Centrale Raad van Beroep, 05-01-2022, ECLI:NL:CRVB:2022:35, 20/1032 WW

Centrale Raad van Beroep, 05-01-2022, ECLI:NL:CRVB:2022:35, 20/1032 WW

Gegevens

Instantie
Centrale Raad van Beroep
Datum uitspraak
5 januari 2022
Datum publicatie
7 januari 2022
Annotator
ECLI
ECLI:NL:CRVB:2022:35
Zaaknummer
20/1032 WW

Inhoudsindicatie

Aangevallen uitspraak. In geschil is allereerst of de rechtbank het beroep van appellant terecht niet-ontvankelijk heeft verklaard vanwege het ontbreken van gronden. Anders dan de rechtbank heeft overwogen, bevat het beroepschrift van appellant van 27 maart 2019 concrete beroepsgronden. Uit wat hiervoor is geoordeeld volgt dat de rechtbank het beroep van appellant ten onrechte niet-ontvankelijk heeft verklaard. Dit betekent dat de aangevallen uitspraak moet worden vernietigd. Bestreden besluit 27 maart 2019. Nu partijen in voldoende mate hun standpunten over en weer naar voren hebben kunnen brengen, behoeft de zaak geen nadere behandeling door de rechtbank. Mede met het oog op definitieve geschilbeslechting bestaat daarom aanleiding om de zaak zonder terugwijzing af te doen.

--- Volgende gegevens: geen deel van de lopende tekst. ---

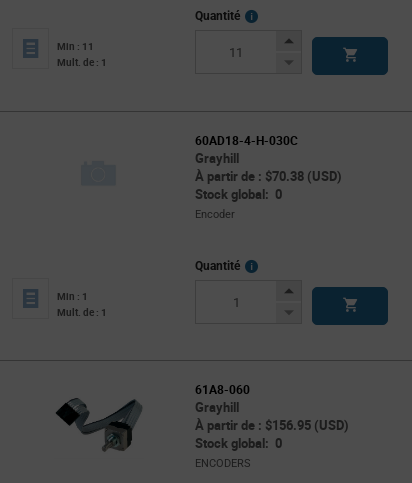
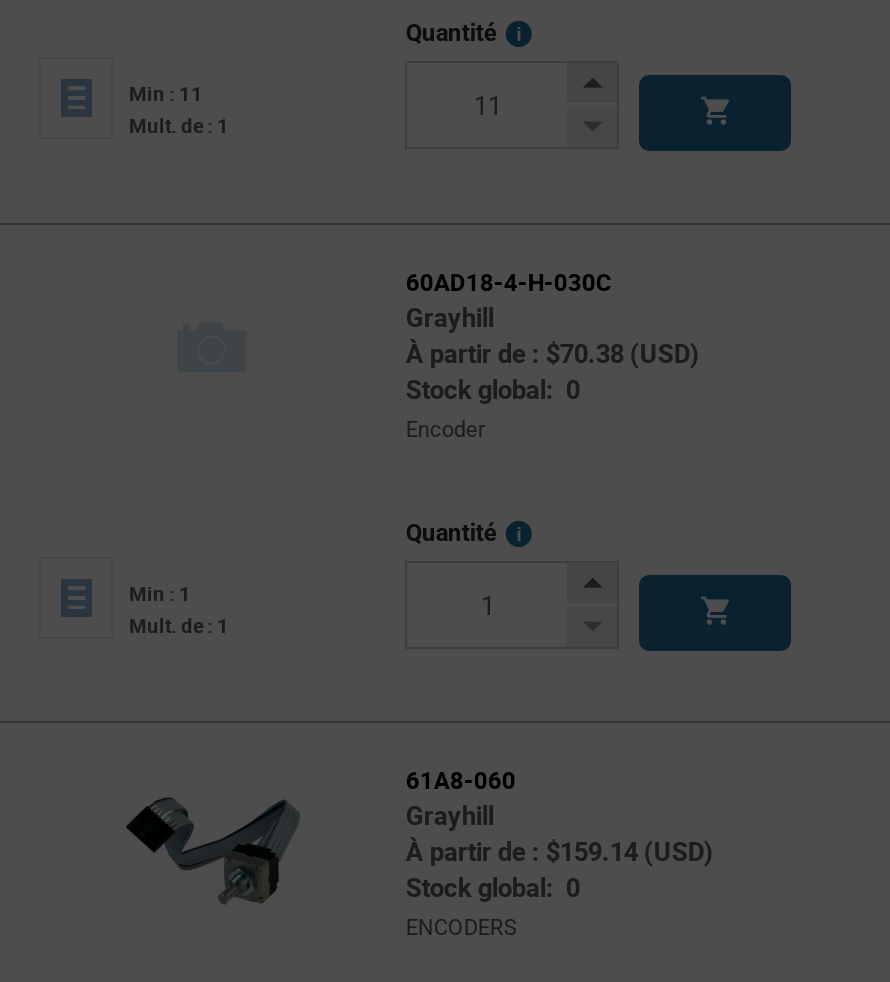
- À partir de : $156.95 (USD)
+ À partir de : $159.14 (USD)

De Raad zal de zaak zelf afdoen en, doende wat de rechtbank had behoren te doen, beoordelen of het Uwv het bezwaar van appellant tegen het besluit van 13 maart 2019 bij het bestreden besluit terecht ongegrond heeft verklaard. Uit het bestreden besluit volgt dat het Uwv zich op het standpunt stelt dat appellant niet in aanmerking komt voor kwijtschelding, omdat hij door de afbetalingsregeling van € 100,- per maand niet zijn volledige aflossingscapaciteit benut waardoor niet aan een van de voorwaarden voor kwijtschelding wordt voldaan. Dit standpunt wordt onderschreven. Bij het voorgaande wordt aangetekend dat appellant in het besluit van 24 juli 2018 uitdrukkelijk gewezen is op het feit dat hij door de getroffen betalingsregeling het recht op kwijtschelding verliest omdat zijn daadwerkelijke aflossingscapaciteit hoger is. Voor zover appellant met de beroepsgrond over toezeggingen door medewerkers van het Uwv over kwijtschelding een beroep op het vertrouwensbeginsel heeft willen doen slaagt dit beroep ook niet. Uit wat hiervoor is overwogen volgt dat het beroep van appellant tegen het bestreden besluit ongegrond verklaard dient te worden. Overweging ten overvloede. Van voor vergoeding in aanmerking komende proceskosten is niet gebleken. Wel bestaat aanleiding om overeenkomstig het bepaalde in artikel 8:114, tweede lid, van de Awb te bepalen dat de griffier van de Raad het door appellant in hoger beroep betaalde griffierecht dient te vergoeden, nu de rechtbank het beroep van appellant ten onrechte niet-ontvankelijk heeft verklaard waardoor appellant genoodzaakt was hoger beroep in te stellen, waarna het bestreden besluit is gehandhaafd.

Uitspraak

Datum uitspraak: 5 januari 2022

Centrale Raad van Beroep

Enkelvoudige kamer

Uitspraak op het hoger beroep tegen de uitspraak van de rechtbank Noord-Nederland van

19 februari 2020, 19/1488 (aangevallen uitspraak)

Partijen:

[appellant] te [woonplaats] (appellant)

de Raad van bestuur van het Uitvoeringsinstituut werknemersverzekeringen (Uwv)

PROCESVERLOOP

Appellant heeft hoger beroep ingesteld.

Het Uwv heeft een verweerschrift ingediend en stukken overgelegd.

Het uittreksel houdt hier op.